Casi mil años antes que ellos una reina de oriente había ido en peregrinación a Judea llevando también sus dones: oro, aromas y gemas preciosas. Pero había encontrado a un gran rey en el trono, al rey más grande de cuantos jamás han reinado en Jerusalén, y de él había aprendido lo que nadie le había sabido enseñar.
Los Magos, por el contrario, que se creían más sabios que los Reyes, habían encontrado a un niño nacido hacia pocos días, un niño que no sabía aún ni preguntar ni responder, un niño que desdeñaría, cuando fuese mayor, los tesoros de la materia y la ciencia de la materia.
Los Magos no eran reyes; pero eran en Media y Persia señores de los reyes. Los reyes mandaban a los pueblos, pero los magos guiaban a los reyes. Sacrificadores, intérpretes de los sueños, profetas y ministros, ellos solos podían comunicar con Ahura Mazdá; ellos solos pretendían conocer el futuro y el destino. Mataban con sus propias manos a los animales enemigos del hombre y de las mieses: las serpientes, los insectos nocivos, las aves nefastas. Purificaban a los hombres y los campos; ningún sacrificio era tenido por agradable a Dios si no era ofrecido por sus manos; ningún rey hubiera movido guerra sin haberlos escuchado. Se preciaban de poseer los secretos de la tierra y los del cielo; sobresalían entre toda su gente en nombre de la ciencia y de la religión. En medio de un pueblo que vivía para la materia, representaban el papel del Espíritu.

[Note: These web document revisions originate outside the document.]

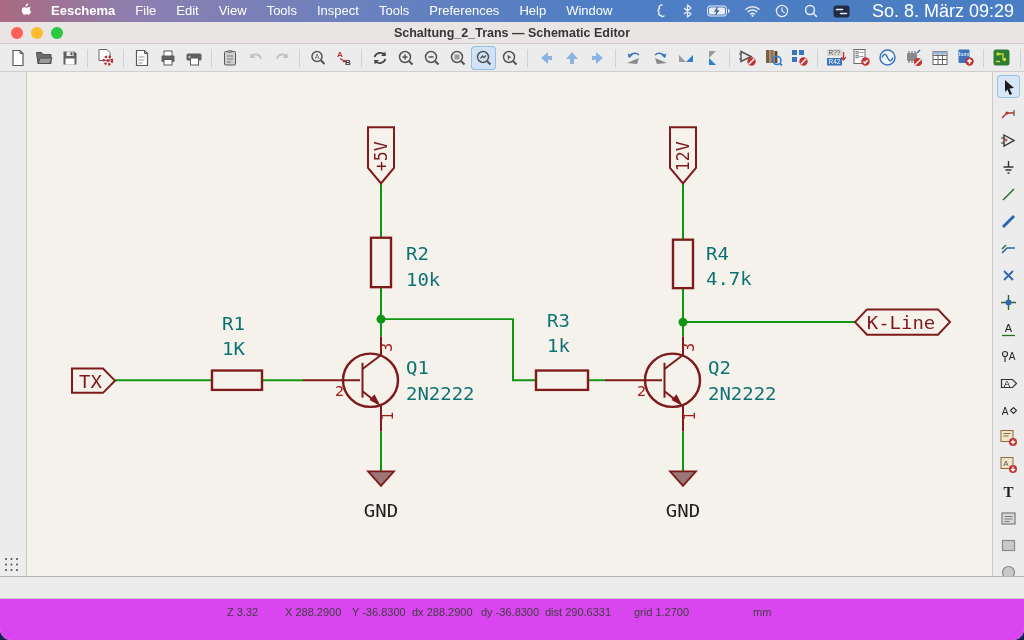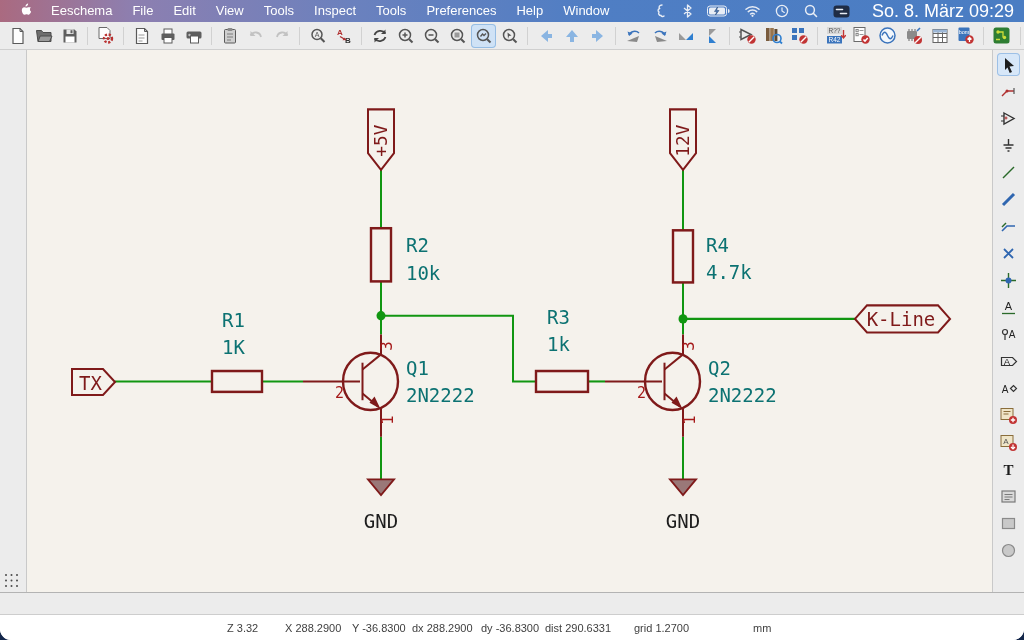"Eeschema" .menubar .app { font-weight: 400 -> 700 }
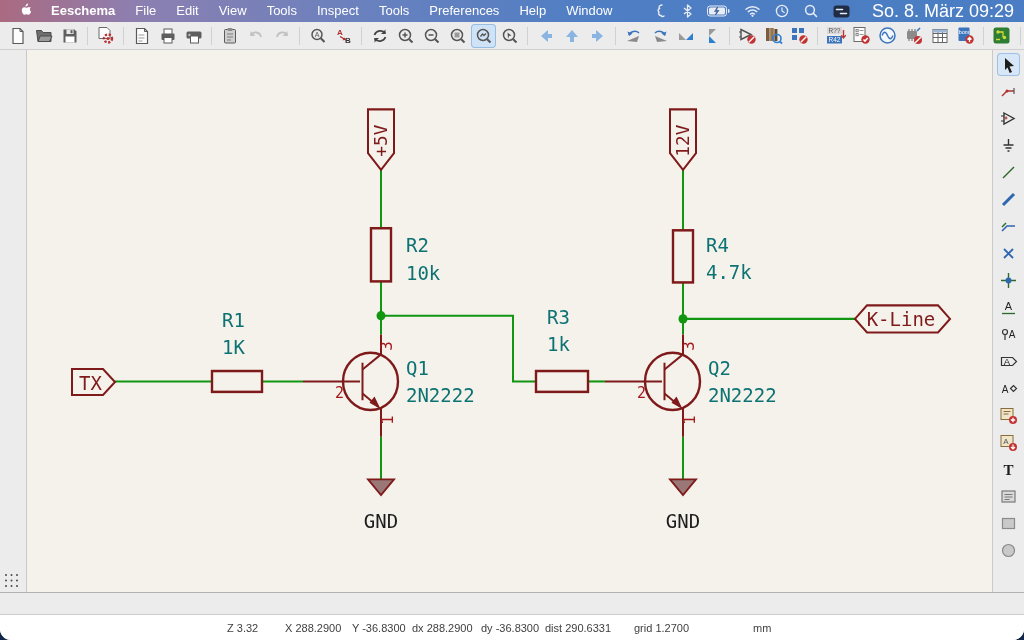"Schaltung_2_Trans — Schematic Editor" div.titlebar { html: none -> <div> <div> <span></span> <span></span> <span></span> </div> <div>Schaltung_2_Trans — Schematic Editor</div> </div> }
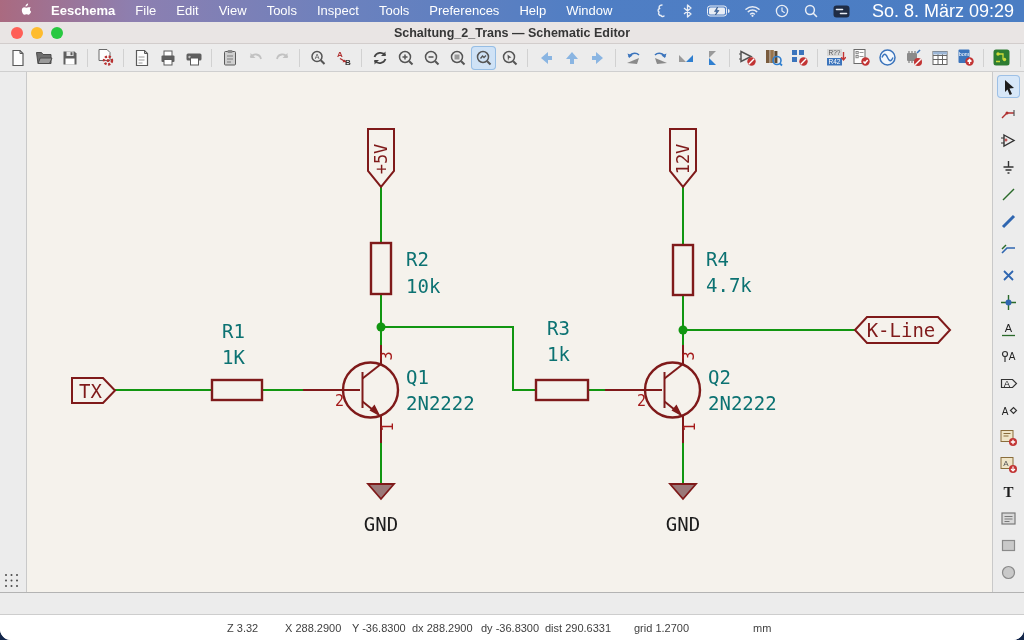"Z 3.32" .status { background: #ffffff -> #d946ef; height: 26px -> 42px }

Era justo, por tanto, que fuesen a inclinarse ante Jesús. Después de las bestias, que son la naturaleza; después de los pastores que son el pueblo, esta tercera potencia –el Saber- se arrodilla ante el pesebre de Belén. La vieja casta sacerdotal de oriente hace acto de sumisión al nuevo Señor que enviará a sus anunciadores hacia occidente; los sabios se arrodillan ante aquel que someterá la ciencia de las palabras y de los números a la nueva sabiduría del amor.
Los Magos en Belén significan las viejas teologías que reconocen la definitiva revelación, la ciencia que se humilla ante la inocencia, la riqueza que se postra a los pi8es de la pobreza.
Ofrecen a Jesús el oro que Jesús pisoteará; no lo ofrecen porque María, pobre, pueda necesitarlo para el viaje, sino por obedecer por adelantado a los consejos del Evangelio; vende lo que posees y dáselo a los pobres. No ofrecen el incienso para vencer el hedor del establo, sino porque sus liturgias van a acabar y ya no tendrán necesidad de humos y perfumes para sus altares. Ofrecen la mirra que sirve para embalsamar a los muertos, porque saben que aquel niño morirá joven, y su madre, que ahora sonríe, habrá menester aromas con que embalsamar el cadáver
Arrodillados, envueltos en los suntuosos mantos reales y sacerdotales, sobre la paja del estiércol, ellos, los poderosos, los doctos, los adivinos, se ofrecen a sí mismos en prenda de la obediencia del mundo.
Jesús ha obtenido ya las primeras investiduras a que tenía derecho. Apenas se aparten los Magos, empiezan las persecuciones de los que le odiarán hasta la muerte.
HISTORIA DE CRISTO de Giovanni Papini
Disculpen lo extenso, pero me parece interesante este artículo.